In 2010, Defense Secretary Robert Gates toured U.S. bases and war zones in Afghanistan, saying he saw and heard evidence that the American counterinsurgency strategy was taking hold in critical Kandahar province.

In 2012, Sun Myung Moon, 92, a self-proclaimed messiah who founded the Unification Church, died in Gapeyeong, South Korea.

In 2019, Walmart said it would stop selling ammunition for handguns and short-barrel rifles, and the store chain requested that customers not openly carry firearms in its stores; the announcement followed a shooting at a Walmart store in Texas that left 22 people dead.

Ten years ago: President Barack Obama consoled victims of Hurricane Isaac along the Gulf Coast and stoked the enthusiasm of union voters in the industrial heartland, blending a hard political sell with a softer show of sympathy on the eve of the Democratic National Convention. Prolific character actor Michael Clarke Duncan, 54, died in Los Angeles.

Five years ago: North Korea carried out its sixth and strongest nuclear test, detonating what it said was a hydrogen bomb. Walter Becker, co-founder of the 1970s rock group Steely Dan, died at the age of 67.

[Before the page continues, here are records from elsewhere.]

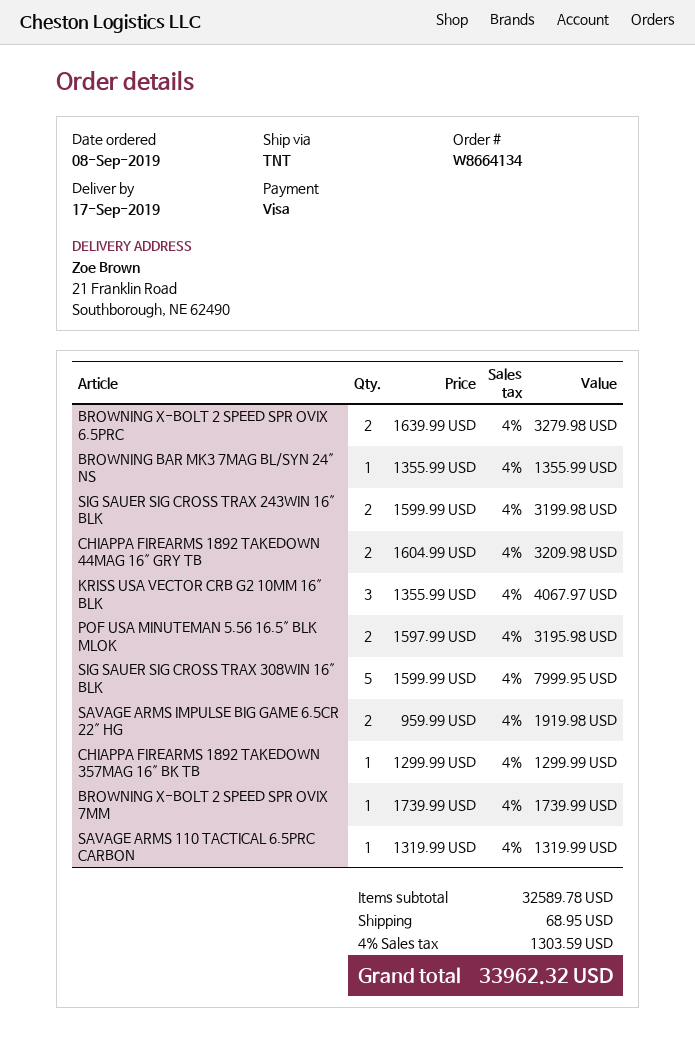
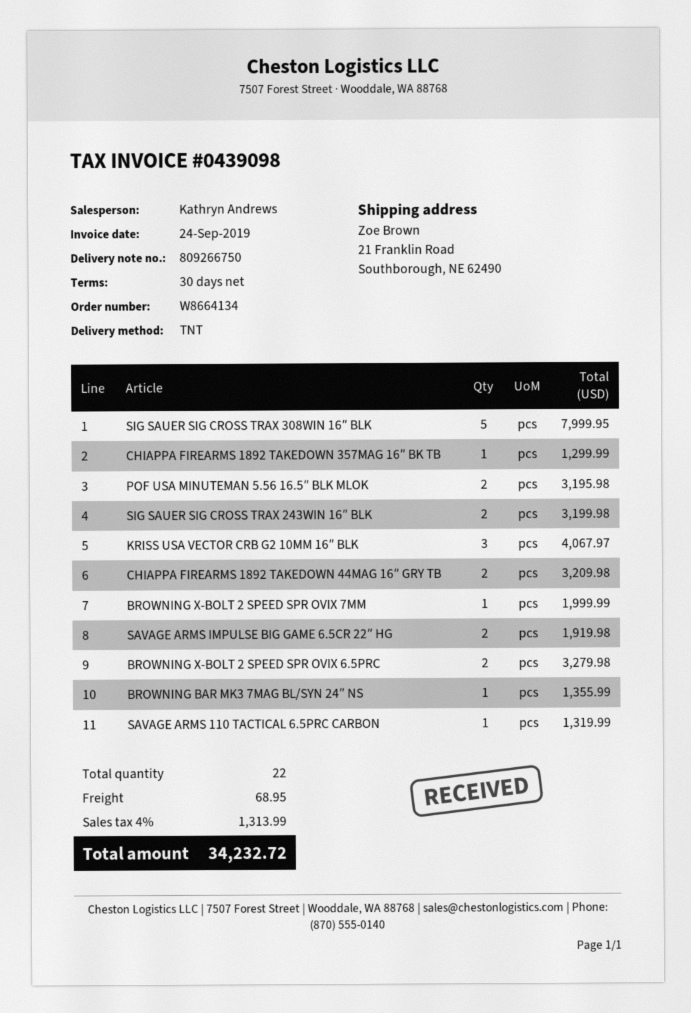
BROWNING X-BOLT 2 SPEED SPR OVIX 7MM: 1 for 1739.99 -> 1 for 1999.99
tax: 4% = 1303.59 -> 4% = 1313.99
total: 33962.32 -> 34232.72

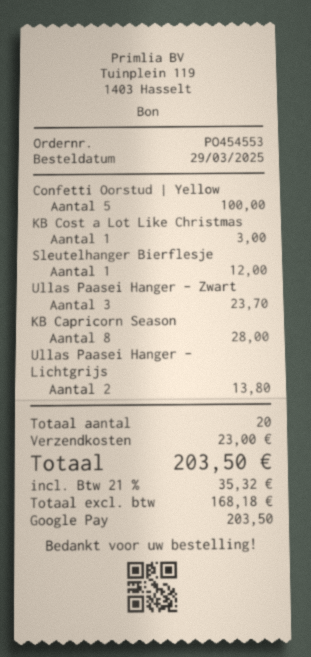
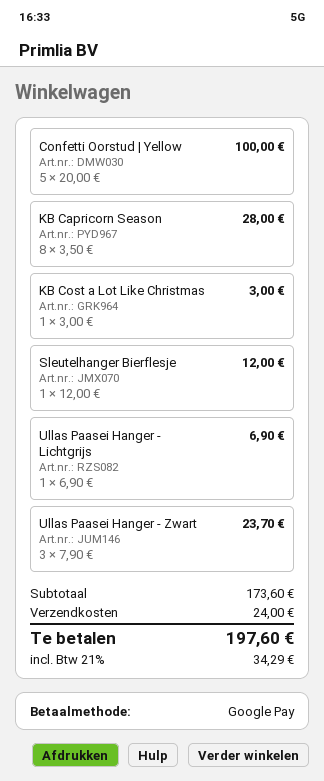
Ullas Paasei Hanger - Lichtgrijs: 2 for 13.80 -> 1 for 6.90
shipping: 23.00 -> 24.00
tax: 21% = 35.32 -> 21% = 34.29
total: 203.50 -> 197.60

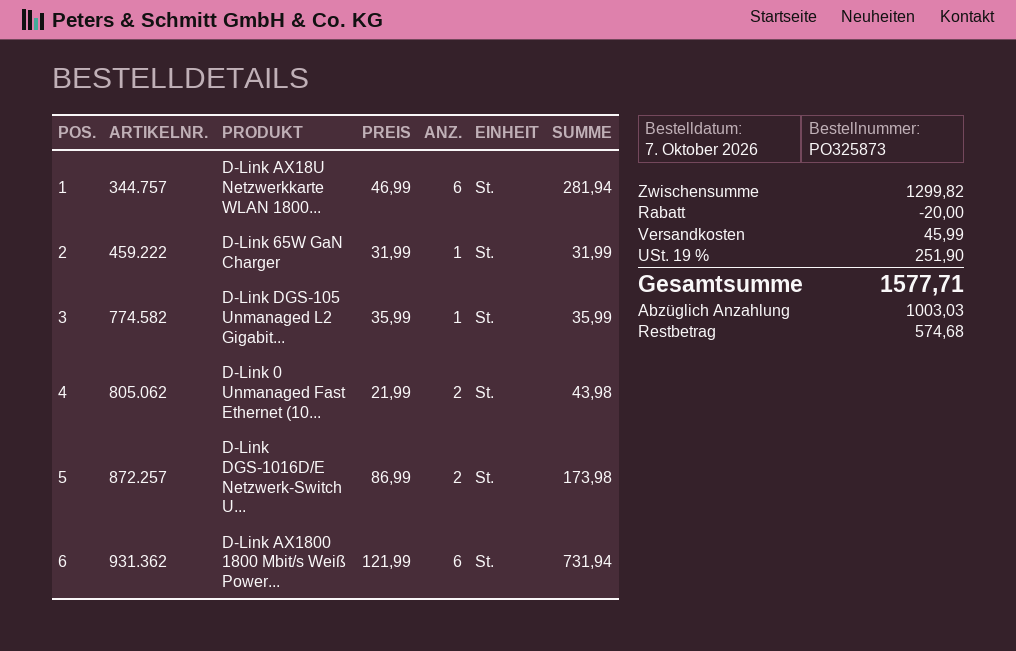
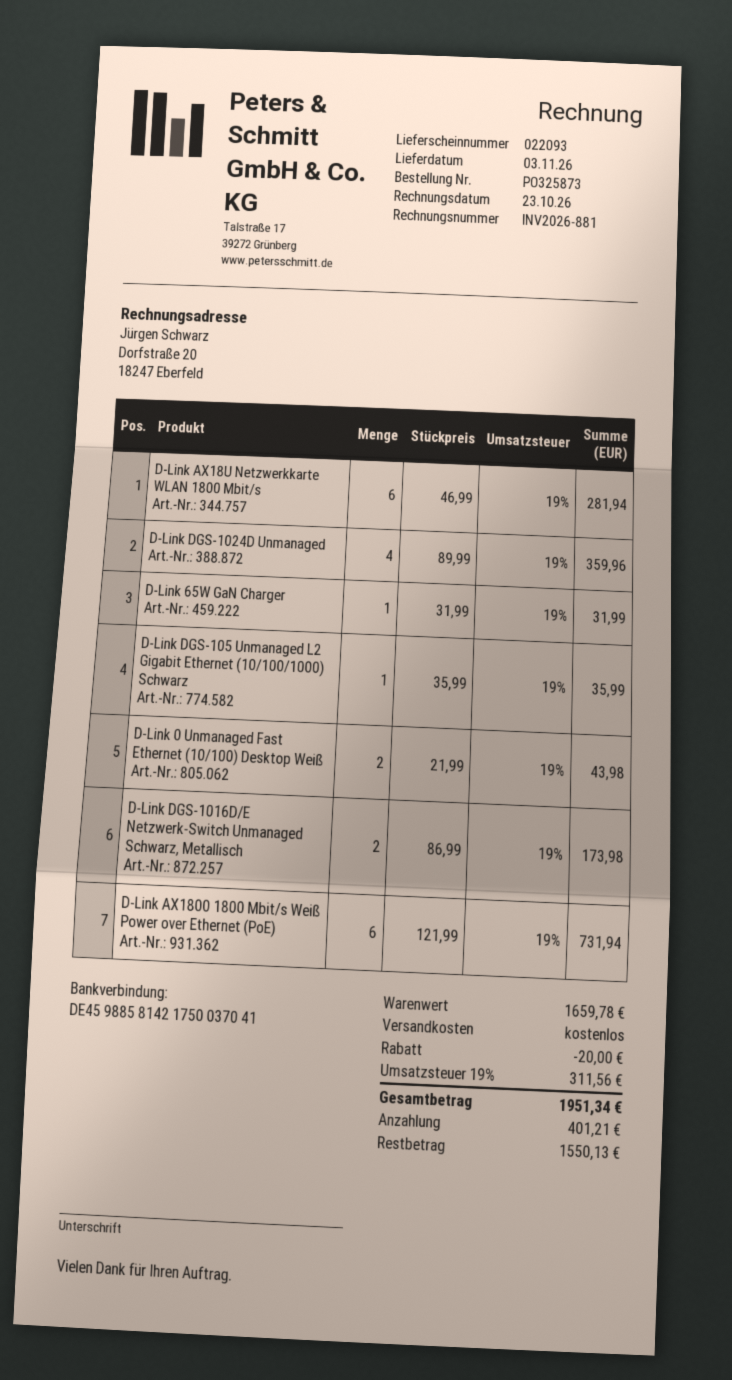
D-Link DGS-1024D Unmanaged: none -> 4 x 89.99 = 359.96
subtotal: 1299.82 -> 1659.78
shipping: 45.99 -> 0.00
tax: 19% = 251.90 -> 19% = 311.56
total: 1577.71 -> 1951.34
deposit: 1003.03 -> 401.21
balance: 574.68 -> 1550.13

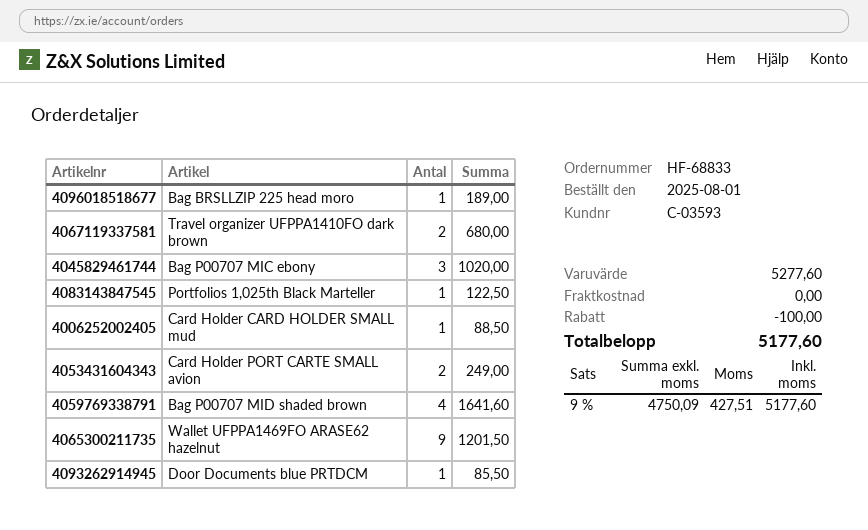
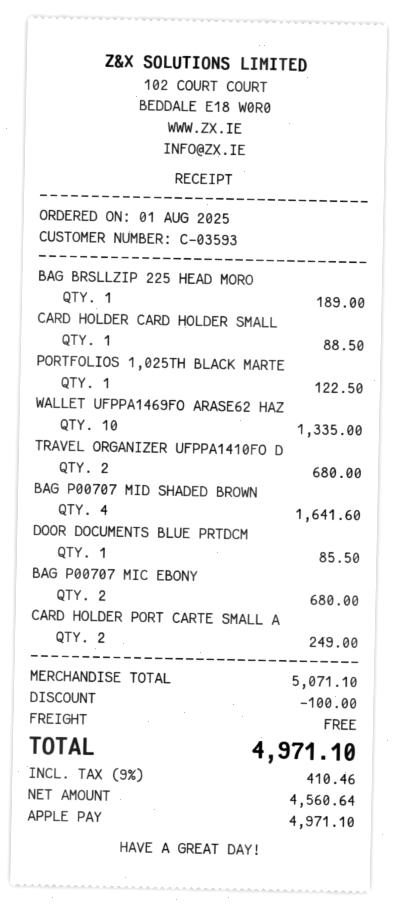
Bag P00707 MIC ebony: 3 for 1020.00 -> 2 for 680.00
Wallet UFPPA1469FO ARASE62 hazelnut: 9 for 1201.50 -> 10 for 1335.00
subtotal: 5277.60 -> 5071.10
net: 4750.09 -> 4560.64
tax: 9% = 427.51 -> 9% = 410.46
total: 5177.60 -> 4971.10

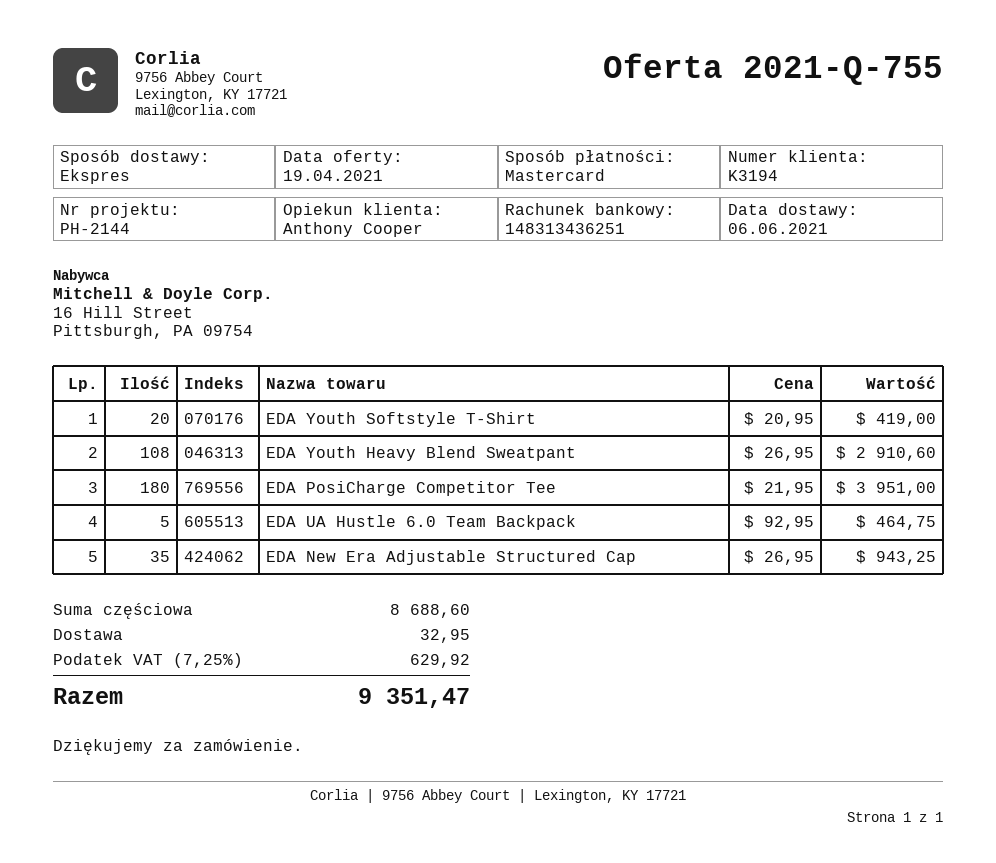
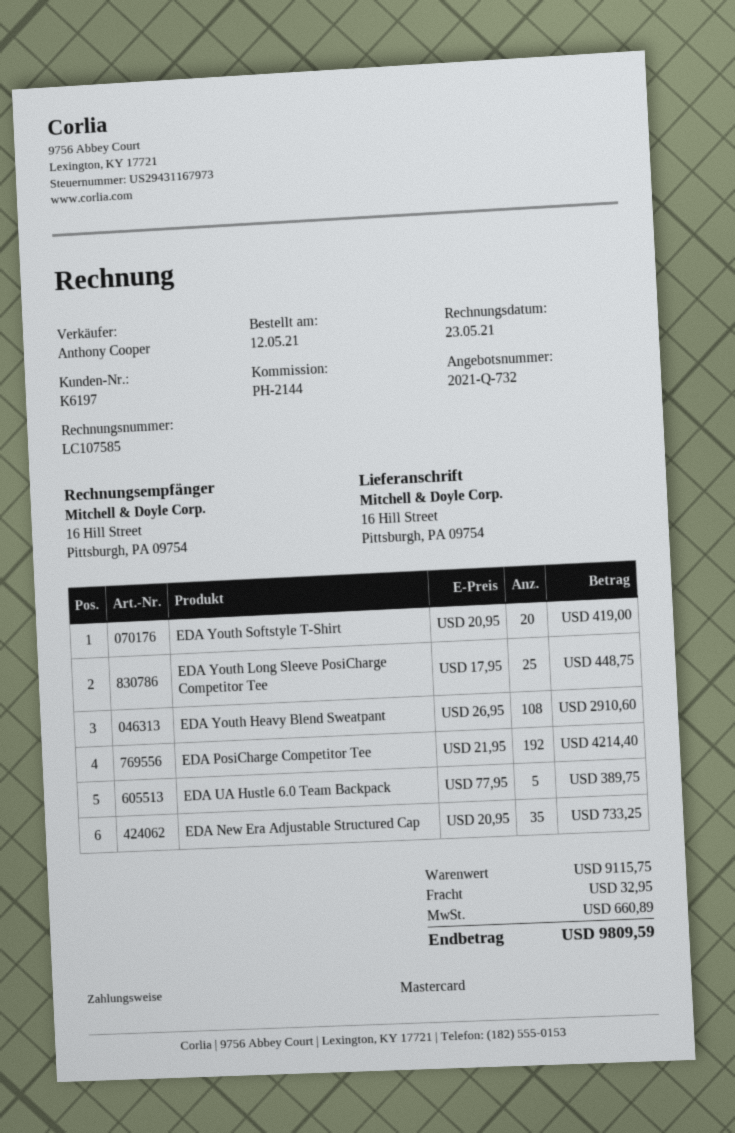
quote number: 2021-Q-755 -> 2021-Q-732
customer number: K3194 -> K6197
EDA PosiCharge Competitor Tee: 180 x 21.95 = 3951.00 -> 192 x 21.95 = 4214.40
EDA UA Hustle 6.0 Team Backpack: 5 x 92.95 = 464.75 -> 5 x 77.95 = 389.75
EDA New Era Adjustable Structured Cap: 35 x 26.95 = 943.25 -> 35 x 20.95 = 733.25
EDA Youth Long Sleeve PosiCharge Competitor Tee: none -> 25 x 17.95 = 448.75
subtotal: 8688.60 -> 9115.75
tax: 629.92 -> 660.89
total: 9351.47 -> 9809.59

One year ago: Police went door to door in search of more victims from the catastrophic flooding across the Northeast from the remnants of Hurricane Ida, which left nearly 50 people dead in the region. Sheriff’s deputies warned residents returning to communities outside New Orleans to come equipped like survivalists because of the lack of basic services in the aftermath of the hurricane, which knocked out electricity to more than 1 million customers in Louisiana. An Arizona man, Jacob Chansley, who wore face paint, no shirt and a furry hat with horns when he joined the mob that stormed the U.S. Capitol on Jan. 6 pleaded guilty to a felony charge. (Chansley would be sentenced to 41 months in prison.) Authorities said improved weather conditions had slowed the growth of a huge California wildfire near Lake Tahoe resort communities.